The important detail in that code is that the blocks of code within USER()
macros will call the fault handler, labelled 9001, if the cache operation
causes a fault. The return value from v7_coherent_user_range is then -EFAULT.
When this happens after code updates in the JIT cache, crashes can be expected.
For example, if we didn't manage to invalidate all of the instruction cache
range, and thus executes a mix-and-match of old and new instructions.

This issue is quite hard to reproduce and typically only occurs under memory
pressure.

The documentation for __builtin___clear_cache() does not comment on the
possibilities of failures:

  https://gcc.gnu.org/onlinedocs/gcc/Other-Builtins.html

but this is documented behaviour of the cacheflush() system call:

  http://man7.org/linux/man-pages/man2/cacheflush.2.html

Potential fixes could include:

  1) no change to __builtin__clear_cache, but update the documentation to
indicate that failure is possible on systems where cache flushing is a
privileged operation.
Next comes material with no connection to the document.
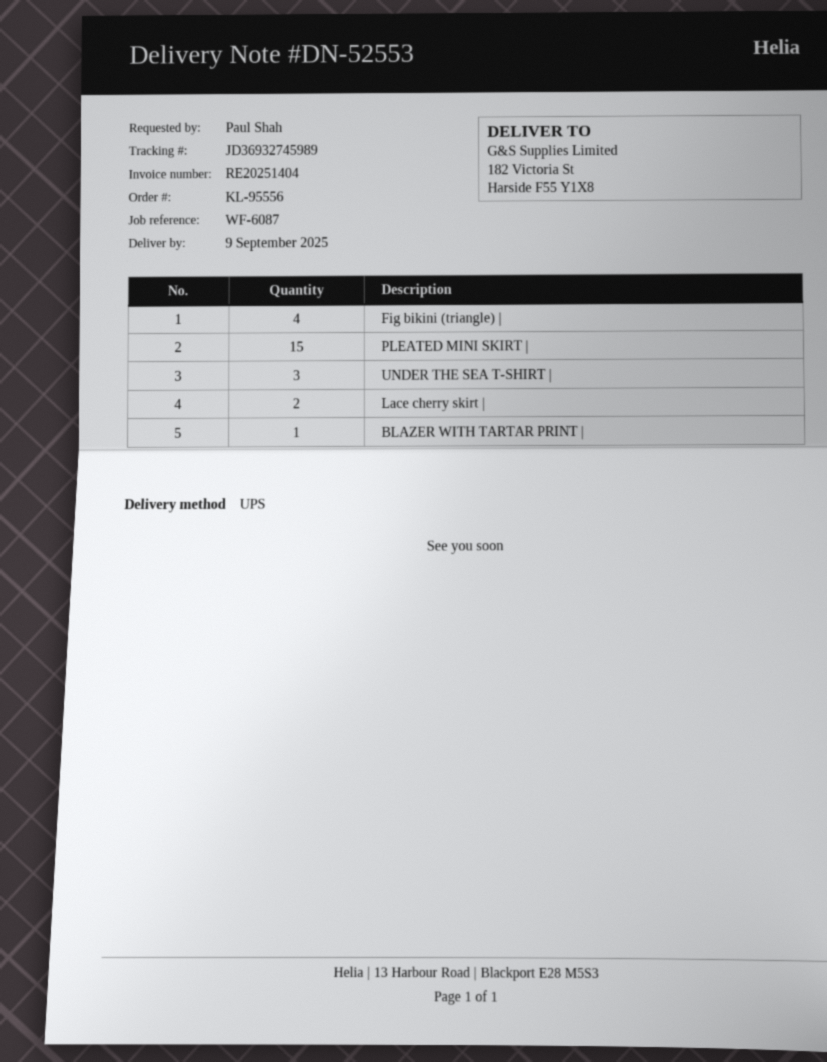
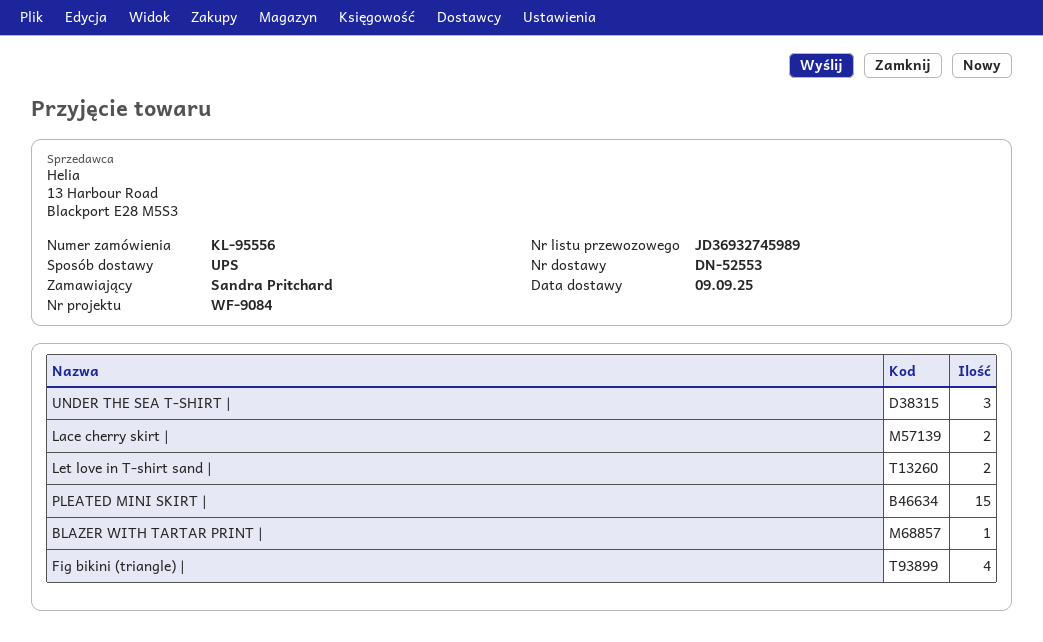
reference: WF-6087 -> WF-9084
ordered by: Paul Shah -> Sandra Pritchard
Let love in T-shirt sand |: none -> 2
On these systems callers of the builtin should clear
errno before the call and check it afterwards.

  2) change __builtin___clear_cache() to return an error code.

  3) a fix for Linux kernels so cacheflush() cannot fail. [Outside the scope of
this bug.]

Our workaround for now is to special case on ARMv7 to use the cacheflush()
system call directly and check for errors (http://r.android.com/989545).

[Bug libgcc/91053] __builtin___clear_cache can fail

2019-07-05 Thread oth+gccbugs at google dot com
https://gcc.gnu.org/bugzilla/show_bug.cgi?id=91053

--- Comment #2 from Orion Hodson  ---
For sure the goal wasn't to suggest that this was due to a privileged
operation.